# Hugging Face Transformers 微调语言模型-问答任务-Homework

微调训练一个支持问答任务的模型。

**注意：微调后的模型仍然是通过提取上下文的子串来回答问题的，而不是生成新的文本。**

# 1.准备

### 公共

In [4]:
# 根据你使用的模型和GPU资源情况，调整以下关键参数
squad_v2 = True
model_checkpoint = "distilbert-base-uncased"
batch_size = 64

# 数据集
dataset_dir = "/mnt/workspace/dataset"
dataset_squad_v2 = f"{dataset_dir}/rajpurkar/squad_v2"
dataset_squad_v2_root = f"{dataset_dir}/rajpurkar/squad_v2/squad_v2"

# 模型
model_dir = "/mnt/workspace/models"
model_distilbert_base_uncased = f"{model_dir}/distilbert/distilbert-base-uncased/"
model_distilbert_base_uncased_output_dir = f"{model_dir}/distilbert/distilbert-base-uncased-fine-tune-squad"

# 文本序列最大长度
max_length = 384
# 拆分上下文时，拆分的重叠长度
doc_stride = 128

### 加载数据集、编码器

In [5]:
from datasets import load_dataset
from transformers import AutoTokenizer
import transformers

# 加载 SQuAD 数据集
datasets = load_dataset(dataset_squad_v2)

# 加载tokenizer
tokenizer = AutoTokenizer.from_pretrained(model_distilbert_base_uncased)
assert isinstance(tokenizer, transformers.PreTrainedTokenizerFast)

# 数据填充
pad_on_right = tokenizer.padding_side == "right"

### 数据预处理

#### 处理函数

In [6]:
# 数据预处理
def prepare_train_features(examples):
    # 一些问题的左侧可能有很多空白字符，这对我们没有用，而且会导致上下文的截断失败
    # （标记化的问题将占用大量空间）。因此，我们删除左侧的空白字符。
    examples["question"] = [q.lstrip() for q in examples["question"]]

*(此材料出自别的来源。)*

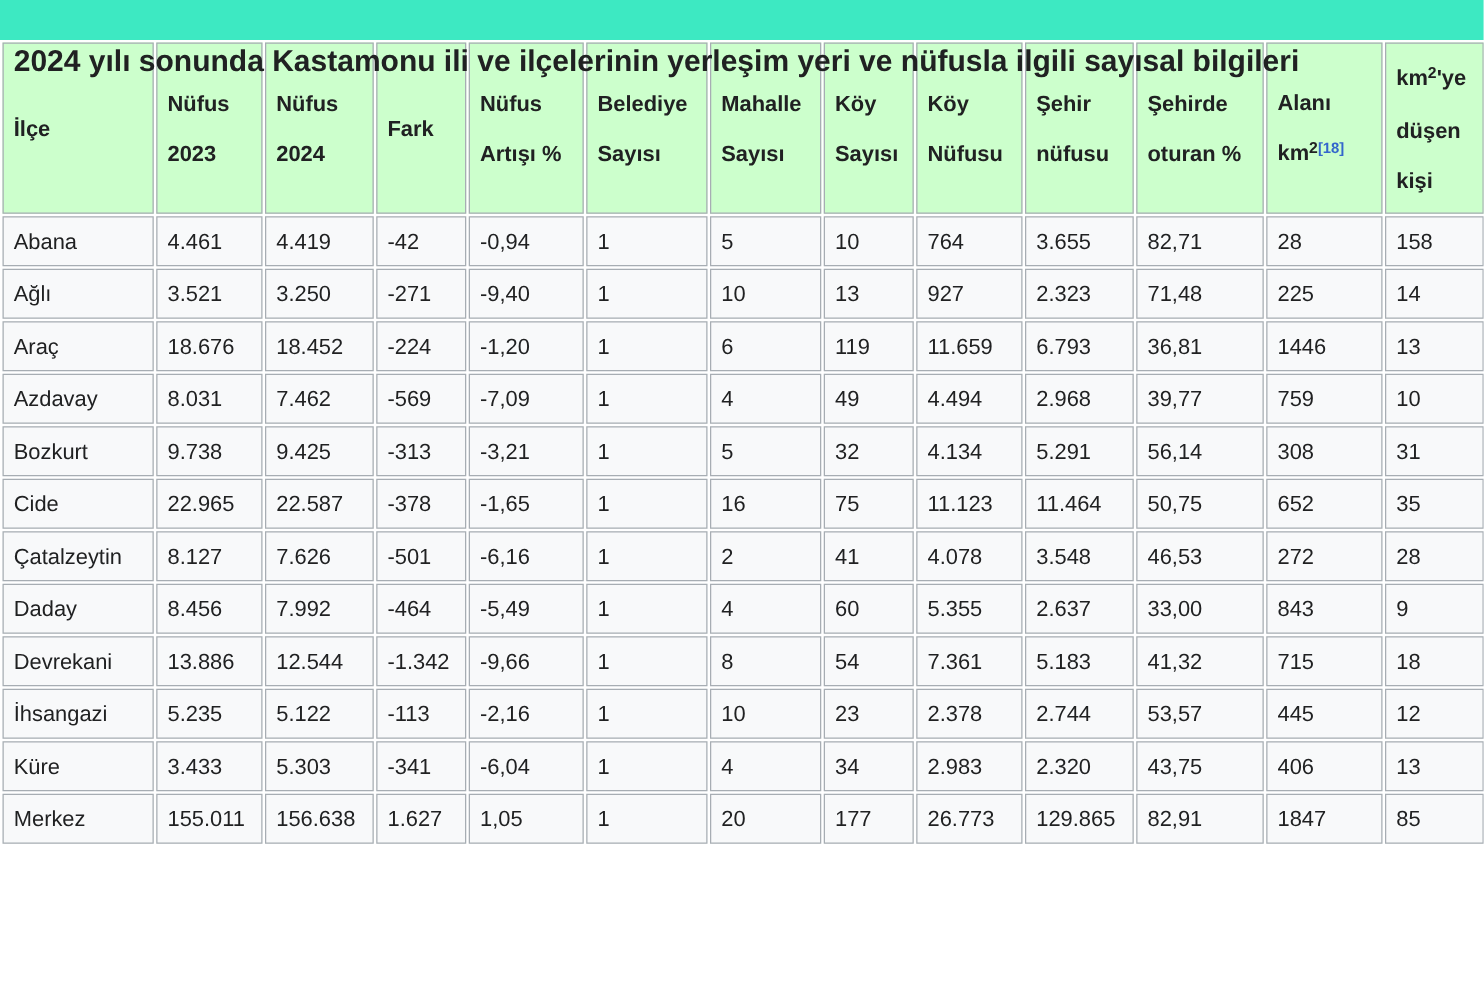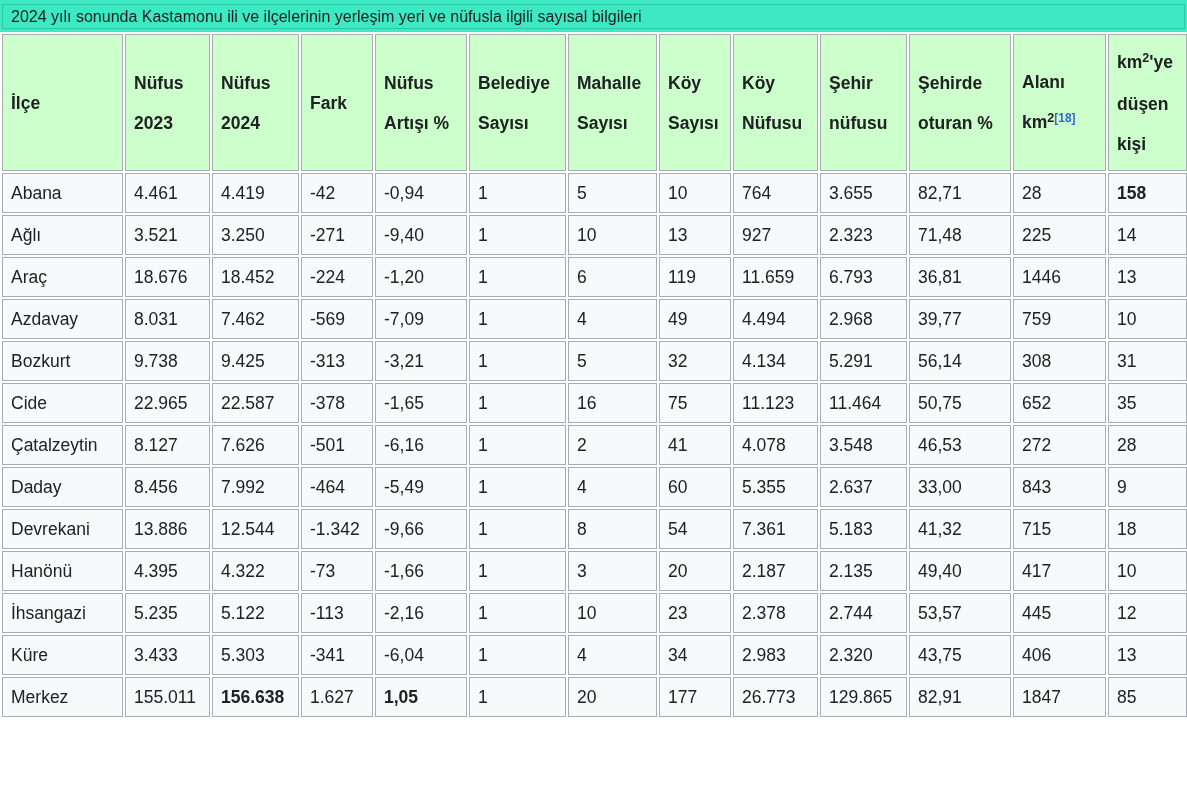"2024 yılı sonunda Kastamonu ili" .title-inner { font-size: 16px -> 24px; font-weight: normal -> bold; margin-top: none -> 33px }
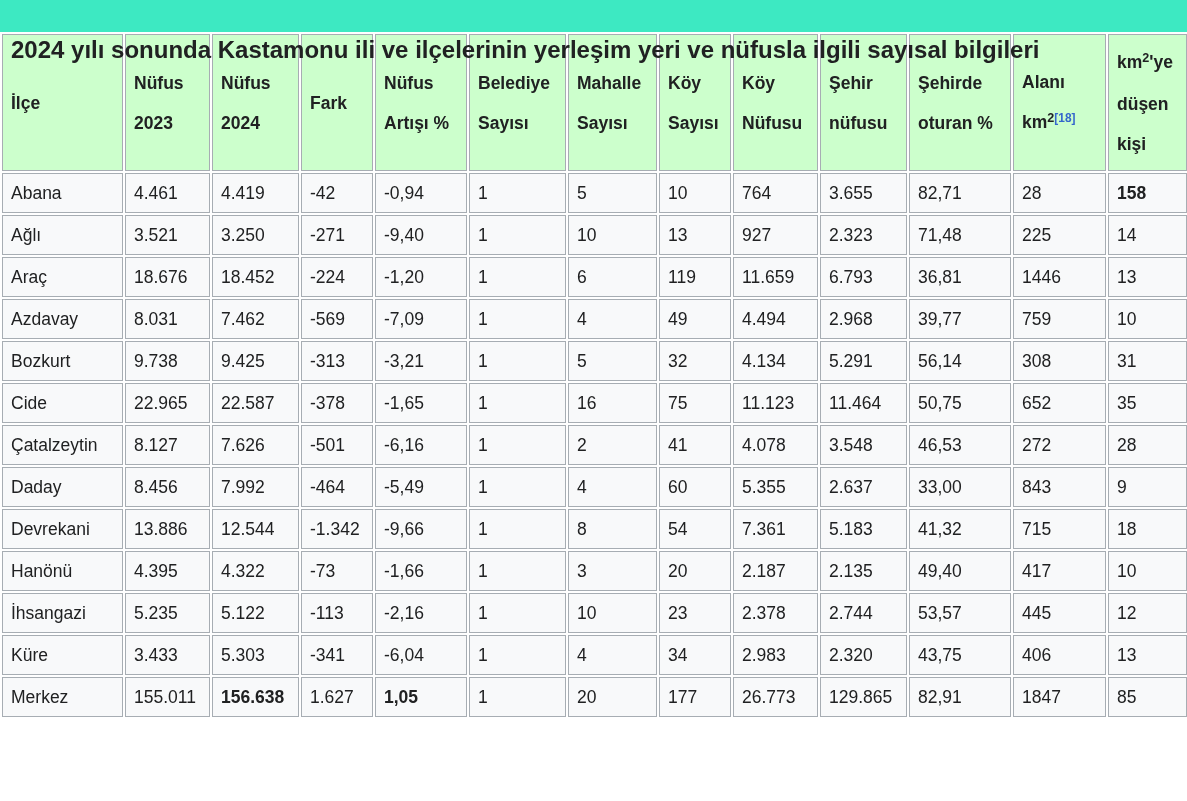"158" td.bold { font-weight: bold -> normal }
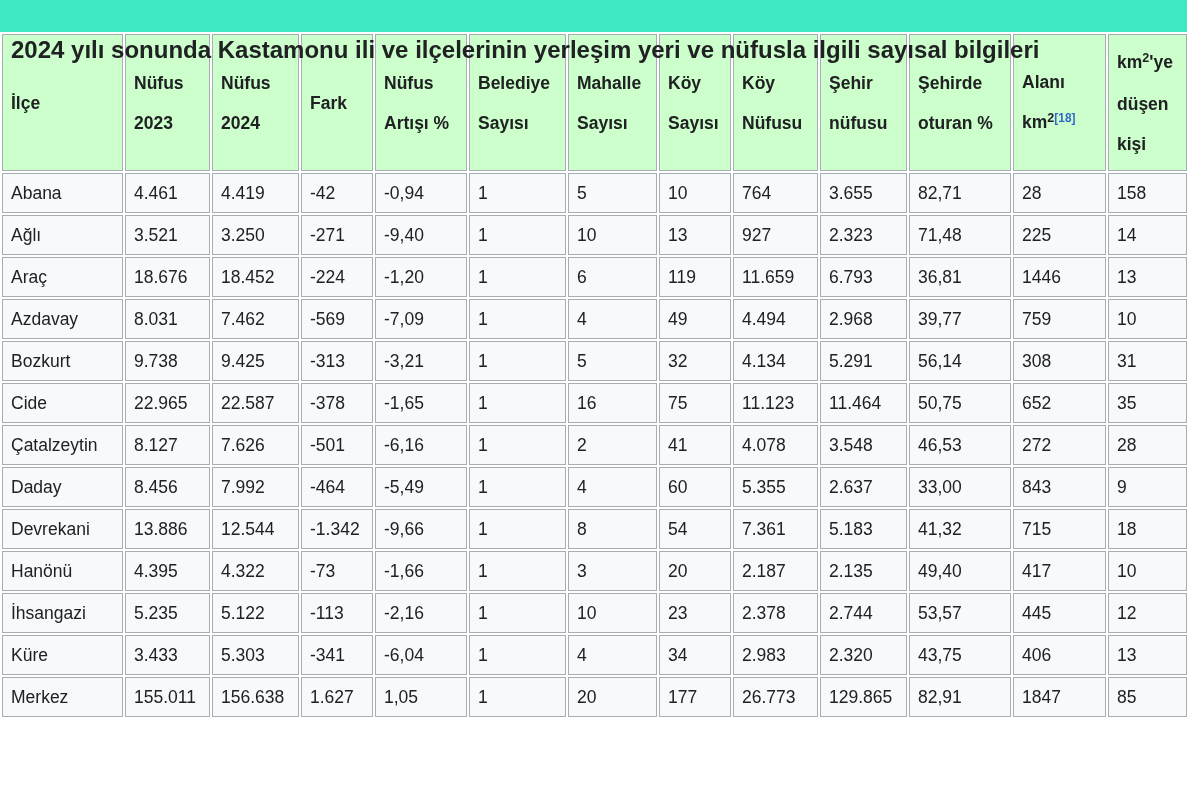"Hanönü" tr { html: <tr> <td>Hanönü</td> <td>4.395</td> <td>4.322</td> <td>-73</td> <td>-1,66</td> <td>1</td> <td>3</td> <td>20</td> <td>2.187</td> <td>2.135</td> <td>49,40</td> <td>417</td> <td>10</td> </tr> -> none }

    # 使用截断和填充对我们的示例进行标记化，但保留溢出部分，使用步幅（stride）。
    # 当上下文很长时，这会导致一个示例可能提供多个特征，其中每个特征的上下文都与前一个特征的上下文有一些重叠。
    # truncation，文本截断的方式，它使得始终对context进行截取
    # 标记后的数据格式 {'input_ids': [[...]], 'attention_mask': [[...]], 'offset_mapping': [[ ...],[...]],'overflow_to_sample_mapping': [0, 0]}
    tokenized_examples = tokenizer(
        examples["question" if pad_on_right else "context"],
        examples["context" if pad_on_right else "question"],
        truncation="only_second" if pad_on_right else "only_first",
        max_length=max_length,
        stride=doc_stride,
        return_overflowing_tokens=True,
        return_offsets_mapping=True,
        padding="max_length",
    )

    # 由于一个示例可能给我们提供多个特征（如果它具有很长的上下文），我们需要一个从特征到其对应示例的映射。这个键就提供了这个映射关系。
    sample_mapping = tokenized_examples.pop("overflow_to_sample_mapping")
    # 偏移映射将为我们提供从令牌到原始上下文中的字符位置的映射。这将帮助我们计算开始位置和结束位置。
    offset_mapping = tokenized_examples.pop("offset_mapping")

    # 让我们为这些示例进行标记！
    tokenized_examples["start_positions"] = []
    tokenized_examples["end_positions"] = []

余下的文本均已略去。